Last month, three professional groups — the American Society for Bone and Mineral Research, the National Osteoporosis Foundation and the National Bone Health Alliance — put out an urgent call for doctors to be more aggressive in treating patients at high risk, and for patients to be more aware of the need for treatment. It followed a flurry of recent articles in medical journals documenting and bemoaning patients’ abandonment of traditional osteoporosis drugs. But osteoporosis experts are afraid their efforts will do little to change minds.

“Ninety percent of patients, when you talk to them about starting one of these drugs, won’t go on,” said Dr. Paul D. Miller, medical director of the Colorado Center for Bone Research, a medical practice in Lakewood, Colorado. “Ninety percent who are on the drugs want to come off. The fear factor is huge.”

Half of those who start taking the drugs stop within a year. Even patients who just broke a hip, which makes another hip fracture extremely likely, are refusing them. In 2011, only 20 percent of patients discharged from a hospital with a broken hip had a prescription for one of the drugs, compared with 50 percent in 2002.

There is little question that fractures caused by fragile bones are a real problem, particularly for women. A 50-year-old woman has a 50 percent chance of having an osteoporotic fracture in her remaining years. The drugs, meant to be started when bone density falls very low and the chance of a fracture soars, can reduce that risk by half, studies show.

But to many, it matters little that the drugs’ frightening side effects are extremely rare. Estimates are that 10 to 40 in 100,000 osteoporosis patients taking the drugs — including alendronate, ibandronate, risedronate and zoledronate — have suffered broken thighbones. Fewer than 1 in 100,000 have had the jawbone problem.

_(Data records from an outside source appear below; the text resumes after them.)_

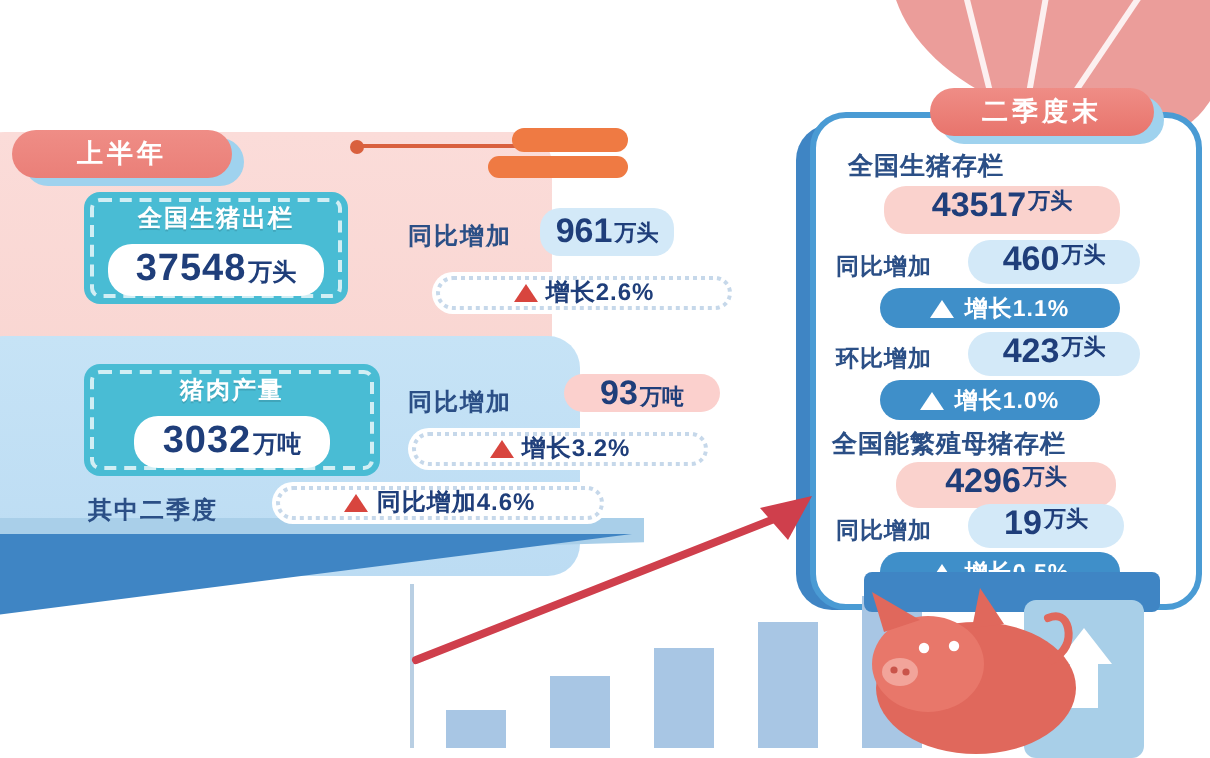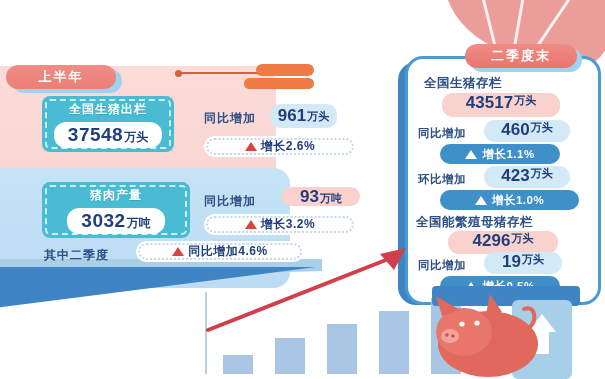--- a/index.html
+++ b/index.html
@@ -181,7 +181,7 @@
     <span class="num">961</span>
     <span class="unit">万头</span>
   </div>
-  <div class="growth" style="left:204px;top:136px;width:152px;">
+  <div class="growth" style="left:216px;top:136px;width:152px;">
     <span class="tri"></span>
     <span>增长2.6%</span>
   </div>

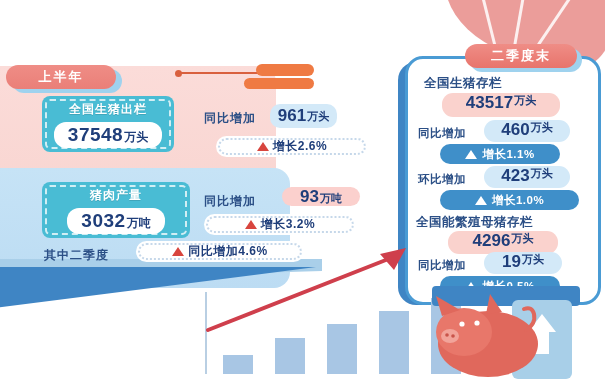--- a/index.html
+++ b/index.html
@@ -237,7 +237,7 @@
     <span class="num">423</span>
     <span class="unit">万头</span>
   </div>
-  <div class="bluepill" style="left:440px;top:190px;width:139px;">
+  <div class="bluepill" style="left:440px;top:190px;width:110px;">
     <span class="tri up-white"></span>
     <span>增长1.0%</span>
   </div>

“You only need to treat 50 people to prevent a fracture, but you need to treat 40,000 to see an atypical fracture,” said Dr. Clifford J. Rosen, a professor of medicine at Tufts University who has no association with the makers of the drugs.

Lawsuits over the rare side effects resulted in large jury awards and drew widespread attention. And after reports of these problems began to surface, the Food and Drug Administration requested that the drugs’ labels include a warning about the association.

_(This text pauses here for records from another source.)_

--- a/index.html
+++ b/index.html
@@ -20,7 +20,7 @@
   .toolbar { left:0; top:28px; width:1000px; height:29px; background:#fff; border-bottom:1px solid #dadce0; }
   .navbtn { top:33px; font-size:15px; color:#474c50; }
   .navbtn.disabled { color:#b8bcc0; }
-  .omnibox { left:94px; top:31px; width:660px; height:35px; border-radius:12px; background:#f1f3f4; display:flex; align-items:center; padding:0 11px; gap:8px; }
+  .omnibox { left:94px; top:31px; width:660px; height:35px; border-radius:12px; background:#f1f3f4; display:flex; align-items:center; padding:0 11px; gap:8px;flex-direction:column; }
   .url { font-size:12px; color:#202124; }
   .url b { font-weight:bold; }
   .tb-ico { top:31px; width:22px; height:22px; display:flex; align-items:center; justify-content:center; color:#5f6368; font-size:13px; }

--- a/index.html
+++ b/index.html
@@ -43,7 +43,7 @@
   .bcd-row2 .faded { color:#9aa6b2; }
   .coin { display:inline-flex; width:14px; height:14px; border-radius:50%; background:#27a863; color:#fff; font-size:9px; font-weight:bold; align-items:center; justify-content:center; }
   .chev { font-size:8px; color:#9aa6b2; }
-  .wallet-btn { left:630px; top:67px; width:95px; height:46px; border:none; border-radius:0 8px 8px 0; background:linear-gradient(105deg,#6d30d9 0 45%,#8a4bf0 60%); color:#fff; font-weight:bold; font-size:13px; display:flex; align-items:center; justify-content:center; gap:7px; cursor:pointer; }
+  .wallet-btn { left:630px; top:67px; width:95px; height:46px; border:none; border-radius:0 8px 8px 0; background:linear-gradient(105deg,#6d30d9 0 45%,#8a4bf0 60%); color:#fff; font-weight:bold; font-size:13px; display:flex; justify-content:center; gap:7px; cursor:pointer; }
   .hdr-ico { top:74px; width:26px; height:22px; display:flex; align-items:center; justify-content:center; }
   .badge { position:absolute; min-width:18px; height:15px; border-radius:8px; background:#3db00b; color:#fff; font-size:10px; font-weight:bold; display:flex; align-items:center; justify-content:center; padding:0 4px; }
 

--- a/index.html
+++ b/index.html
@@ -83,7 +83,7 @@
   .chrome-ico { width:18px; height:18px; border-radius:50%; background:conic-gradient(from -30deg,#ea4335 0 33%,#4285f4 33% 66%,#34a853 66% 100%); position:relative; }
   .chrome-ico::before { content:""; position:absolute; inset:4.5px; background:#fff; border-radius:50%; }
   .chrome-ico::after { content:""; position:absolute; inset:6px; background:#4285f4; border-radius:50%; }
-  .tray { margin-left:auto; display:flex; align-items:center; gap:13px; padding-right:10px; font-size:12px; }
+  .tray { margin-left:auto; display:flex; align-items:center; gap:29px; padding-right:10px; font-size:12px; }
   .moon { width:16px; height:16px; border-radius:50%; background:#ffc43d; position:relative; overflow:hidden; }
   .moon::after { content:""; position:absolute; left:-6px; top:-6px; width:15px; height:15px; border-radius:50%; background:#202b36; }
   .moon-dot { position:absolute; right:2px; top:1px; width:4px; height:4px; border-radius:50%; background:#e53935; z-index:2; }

© 2016 The New York Times Company

2 responses to “Fearing Rare Side Effects, Many Shun Osteoporosis Drugs”

  1. anniehale says:

    Your article should also point out that the drugs can only improve osteoporosis in patients by 5%. I took it for many years with no measurable positive result – but my jaw did shrink and my teeth are no longer straight. When I looked into getting my teeth straightened, all the dentists said they could not work on my case until I had been off the drug at lest two years, otherwise the straightening would not work. I suggest a better diet, more weight-bearing exercise, vitamin and calcium (with D3) supplements.

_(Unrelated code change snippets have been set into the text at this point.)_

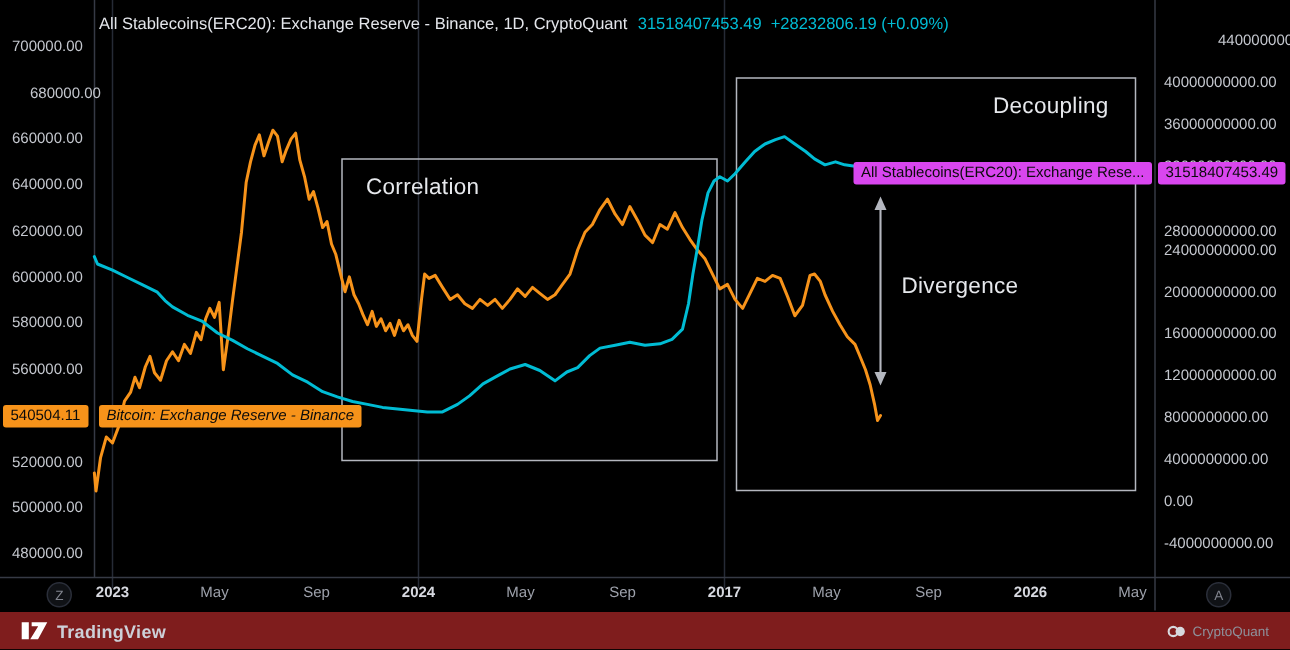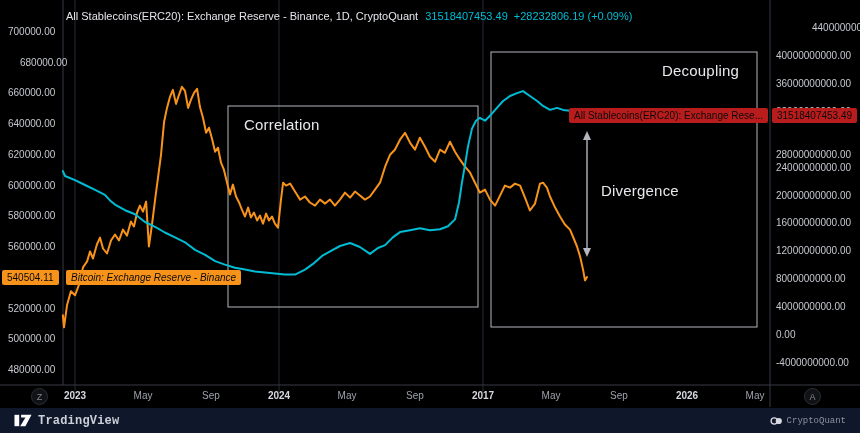--- a/index.html
+++ b/index.html
@@ -14,7 +14,7 @@
   .tag{position:absolute;height:15px;line-height:15px;font-size:10px;border-radius:2px;
        padding:0 5px;color:#0b0b0b;white-space:nowrap;z-index:5;}
   .tag.orange-bg{background:#f7931a;}
-  .tag.cyan-bg{background:#b91c1c;}
+  .tag.cyan-bg{background:#d946ef;}
   .annot-label{position:absolute;font-size:15px;color:#e6e8ec;white-space:nowrap;z-index:4;letter-spacing:.2px;}
   .time-label{position:absolute;top:390px;transform:translateX(-50%);font-size:10px;color:#9da1ab;z-index:3;}
   .time-label.year{font-weight:700;color:#d6d8df;}

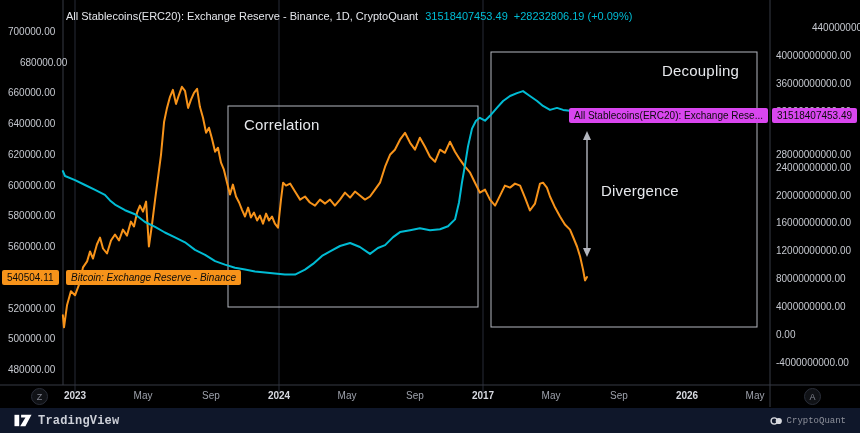--- a/index.html
+++ b/index.html
@@ -20,8 +20,8 @@
   .time-label.year{font-weight:700;color:#d6d8df;}
   .scale-btn{position:absolute;width:17px;height:17px;border-radius:50%;background:#23273077;
        color:#82858f;font-size:9px;line-height:17px;text-align:center;z-index:6;border:1px solid #2a2e39;box-sizing:border-box;}
-  #footer{position:absolute;left:0;top:408px;width:860px;height:25px;background:#0f172a;z-index:7;
-          display:flex;align-items:center;justify-content:space-between;font-family:Liberation Mono, monospace;}
+  #footer{position:absolute;left:0;top:408px;width:860px;height:25px;background:#7f1d1d;z-index:7;
+          display:flex;align-items:center;justify-content:space-between;}
   #brand{display:flex;align-items:center;margin-left:14px;}
   #brand span{color:#cdd0d8;font-size:12px;font-weight:600;margin-left:6px;letter-spacing:.2px;}
   #watermark{display:flex;align-items:center;margin-right:14px;}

    Also, there are a lot of women taking these drugs who obviously don’t need to. If you are overweight, your skeleton is getting lots of weight-bearing “exercise” and you should be fine. Its us skinny girls that need to work on getting our bones thicker and stronger.

  2. shayarai says:

    Estimates are just that — estimates. Not very comforting if you happen to be one of the unfortunate “estimates” that suffer such horrific side effects.